# Data:
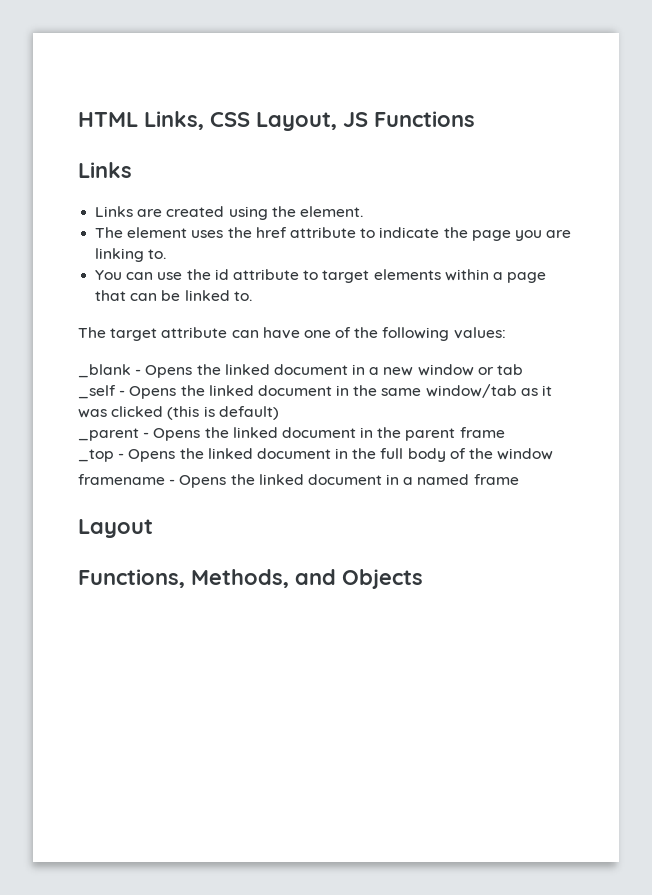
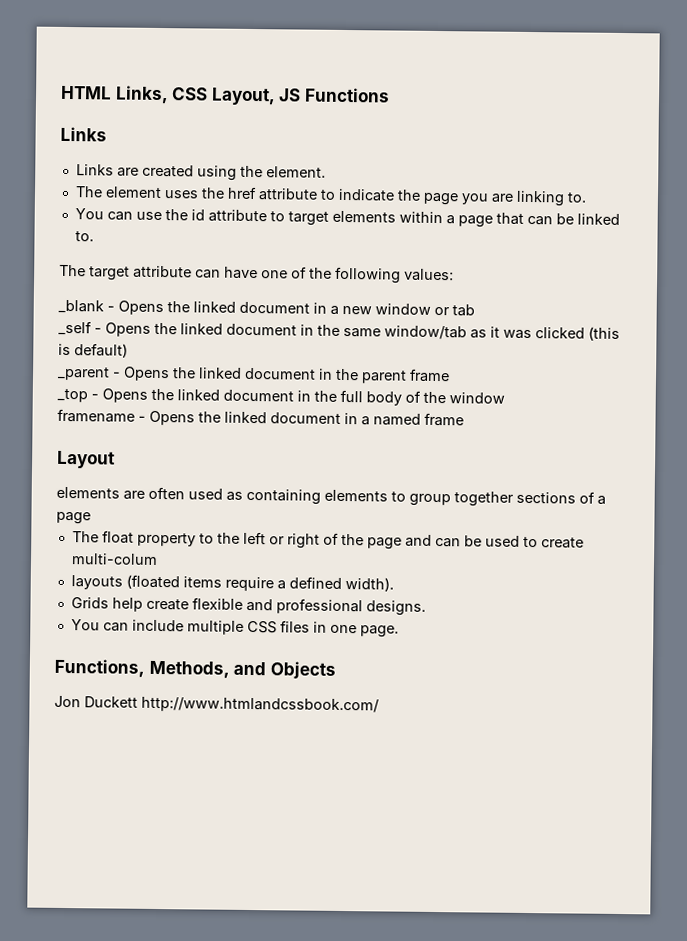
(153, 528) none -> [56,486,606,507] [56,511,91,525] [71,530,584,550] [70,553,158,565] [70,574,394,592] [70,597,426,616] [70,619,399,638] // elements are often used as containing elements to group together sections of a page // The float property to the left or right of the page and can be used to create multi-colum // layouts (floated items require a defined width). // Grids help create flexible and professional designs. // You can include multiple CSS files in one page.
(423, 579) none -> [54,695,379,714] // Jon Duckett http://www.htmlandcssbook.com/

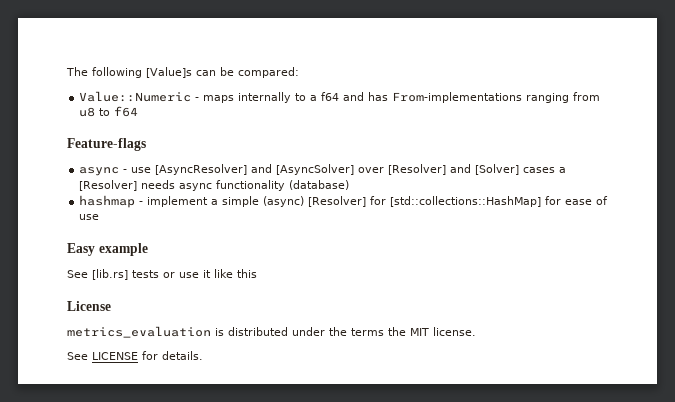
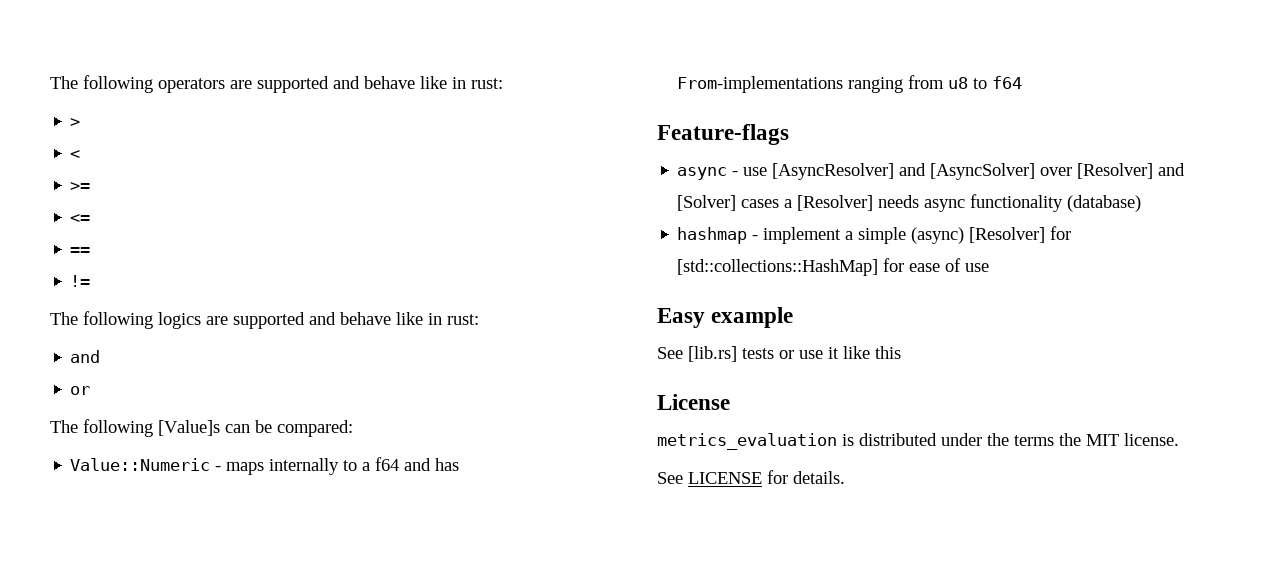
[66,67,142,78] The following -> [50,75,503,93] [70,118,81,127] [70,150,81,159] [70,182,91,191] [70,214,91,223] [70,247,91,255] [70,275,91,287] [50,311,479,329] [70,350,101,363] [70,386,91,395] [50,419,153,437] The following operators are supported and behave like in rust: // > // < // >= // <= // == // != // The following logics are supported and behave like in rust: // and // or // The following

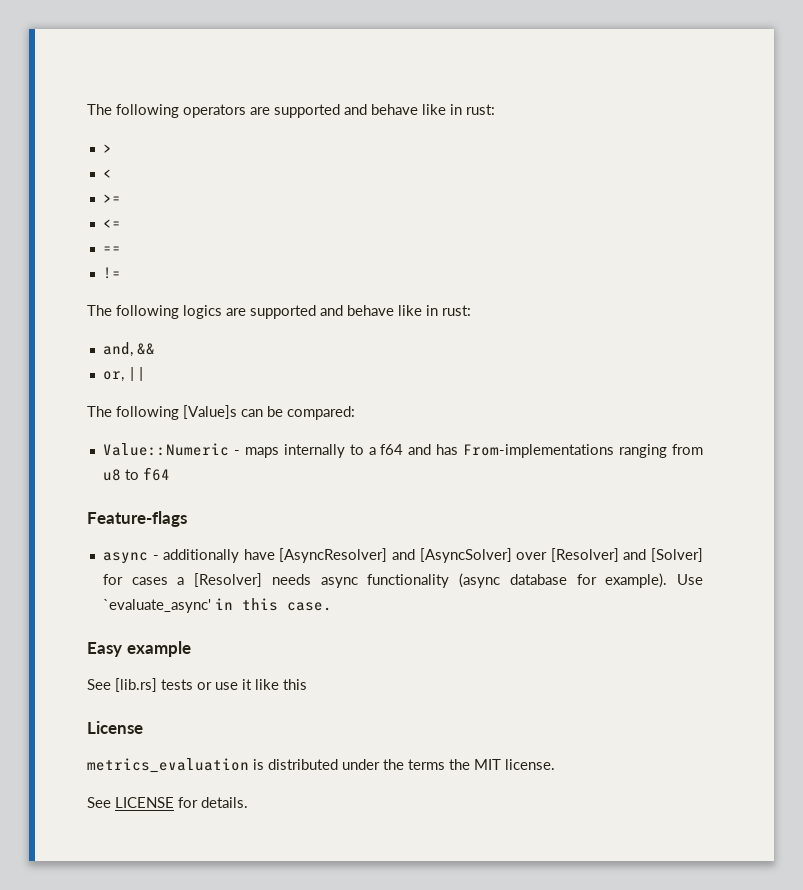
[70,350,101,363] [70,386,91,395] and // or -> [102,342,155,357] [102,367,146,382] and, && // or, ||
[743,167,768,176] use -> [163,549,275,563] additionally have
(737, 203) none -> [102,574,123,585] for
[1067,195,1142,212] [677,226,1072,244] [677,258,990,276] (database) // hashmap - implement a simple (async) [Resolver] for [std::collections::HashMap] for ease of use -> [459,573,703,588] [102,598,332,613] (async database for example). Use `evaluate_async' in this case.

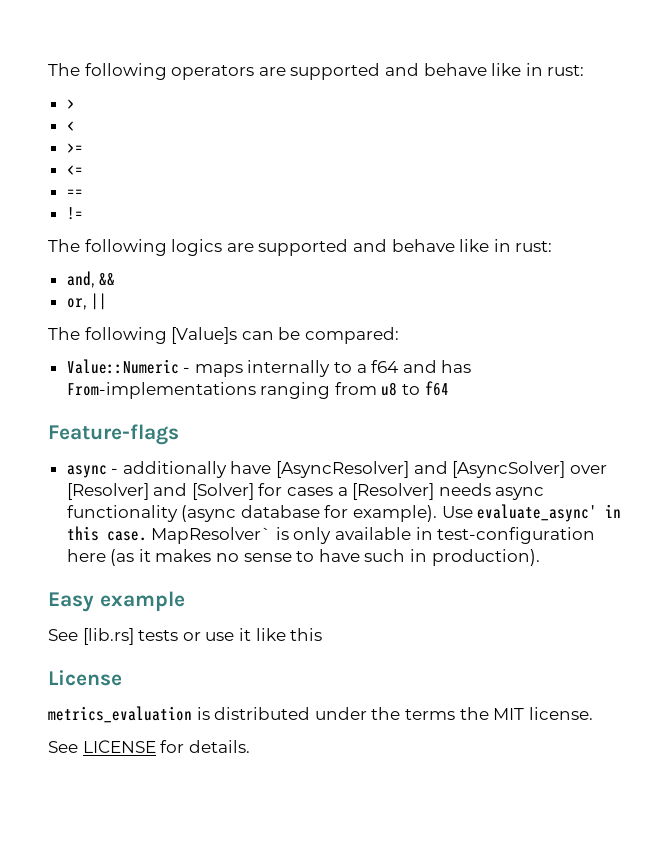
[102,599,211,613] `evaluate_async' -> [477,504,598,522] evaluate_async'
(332, 606) none -> [151,527,596,544] [66,549,540,566] MapResolver` is only available in test-configuration here (as it makes no sense to have such in production).

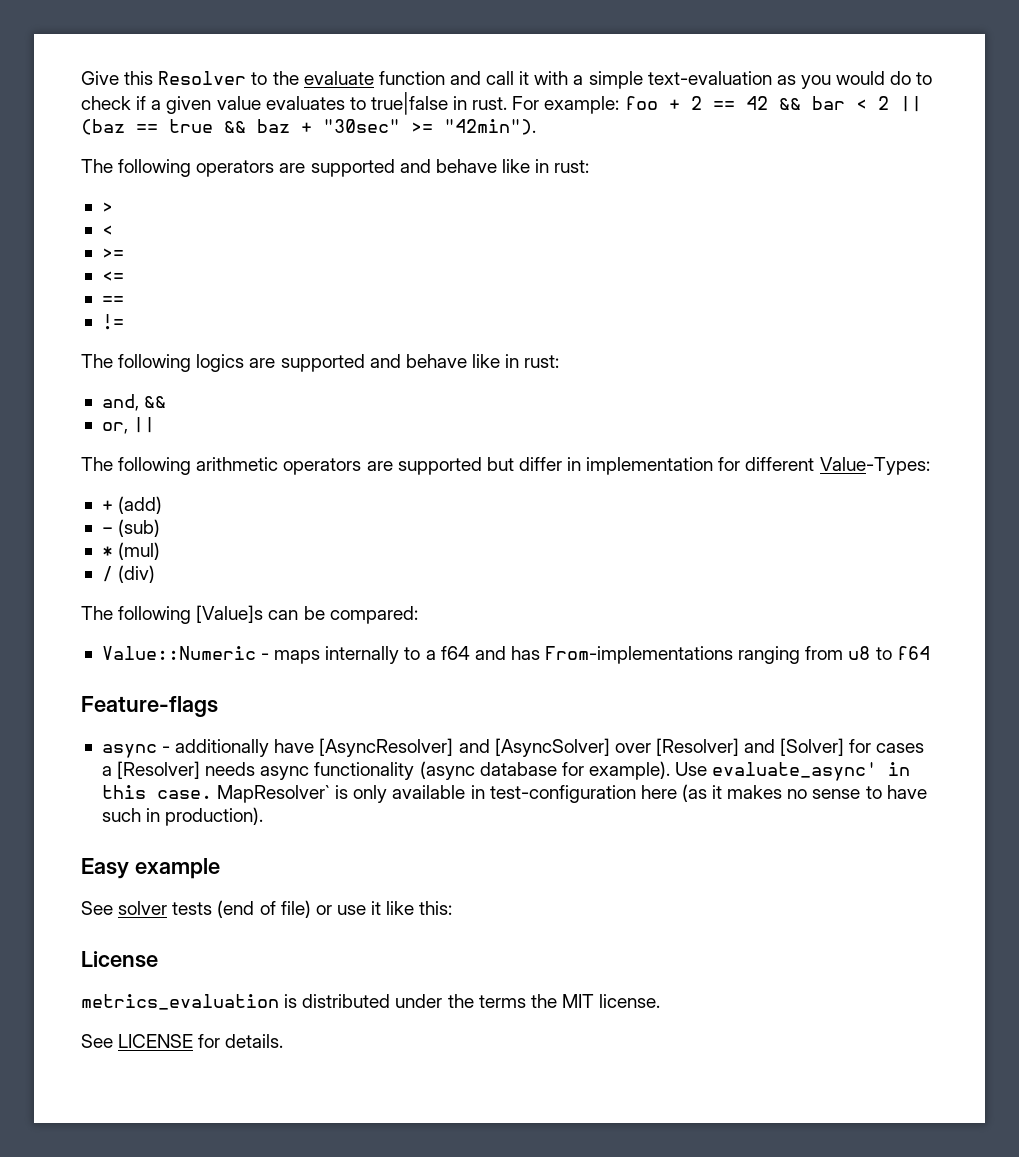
(48, 69) none -> [81,71,933,89] [81,92,922,115] [81,119,536,135] Give this Resolver to the evaluate function and call it with a simple text-evaluation as you would do to check if a given value evaluates to true|false in rust. For example: foo + 2 == 42 && bar < 2 || (baz == true && baz + "30sec" >= "42min"). //
(108, 301) none -> [81,457,930,475] [101,496,163,514] [101,519,161,537] [101,542,161,560] [101,565,156,583] // The following arithmetic operators are supported but differ in implementation for different Value-Types: // + (add) // - (sub) // * (mul) // / (div)
[82,628,179,645] [lib.rs] tests -> [118,900,311,918] solver tests (end of file)
[290,628,323,641] this -> [419,901,453,915] this:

# What this task involves:
Write the records above out again exactly, but not the pictures.

# Answer:
(153, 528) none -> [56,486,606,507] [56,511,91,525] [71,530,584,550] [70,553,158,565] [70,574,394,592] [70,597,426,616] [70,619,399,638] // elements are often used as containing elements to group together sections of a page // The float property to the left or right of the page and can be used to create multi-colum // layouts (floated items require a defined width). // Grids help create flexible and professional designs. // You can include multiple CSS files in one page.
(423, 579) none -> [54,695,379,714] // Jon Duckett http://www.htmlandcssbook.com/

[66,67,142,78] The following -> [50,75,503,93] [70,118,81,127] [70,150,81,159] [70,182,91,191] [70,214,91,223] [70,247,91,255] [70,275,91,287] [50,311,479,329] [70,350,101,363] [70,386,91,395] [50,419,153,437] The following operators are supported and behave like in rust: // > // < // >= // <= // == // != // The following logics are supported and behave like in rust: // and // or // The following

[70,350,101,363] [70,386,91,395] and // or -> [102,342,155,357] [102,367,146,382] and, && // or, ||
[743,167,768,176] use -> [163,549,275,563] additionally have
(737, 203) none -> [102,574,123,585] for
[1067,195,1142,212] [677,226,1072,244] [677,258,990,276] (database) // hashmap - implement a simple (async) [Resolver] for [std::collections::HashMap] for ease of use -> [459,573,703,588] [102,598,332,613] (async database for example). Use `evaluate_async' in this case.

[102,599,211,613] `evaluate_async' -> [477,504,598,522] evaluate_async'
(332, 606) none -> [151,527,596,544] [66,549,540,566] MapResolver` is only available in test-configuration here (as it makes no sense to have such in production).

(48, 69) none -> [81,71,933,89] [81,92,922,115] [81,119,536,135] Give this Resolver to the evaluate function and call it with a simple text-evaluation as you would do to check if a given value evaluates to true|false in rust. For example: foo + 2 == 42 && bar < 2 || (baz == true && baz + "30sec" >= "42min"). //
(108, 301) none -> [81,457,930,475] [101,496,163,514] [101,519,161,537] [101,542,161,560] [101,565,156,583] // The following arithmetic operators are supported but differ in implementation for different Value-Types: // + (add) // - (sub) // * (mul) // / (div)
[82,628,179,645] [lib.rs] tests -> [118,900,311,918] solver tests (end of file)
[290,628,323,641] this -> [419,901,453,915] this:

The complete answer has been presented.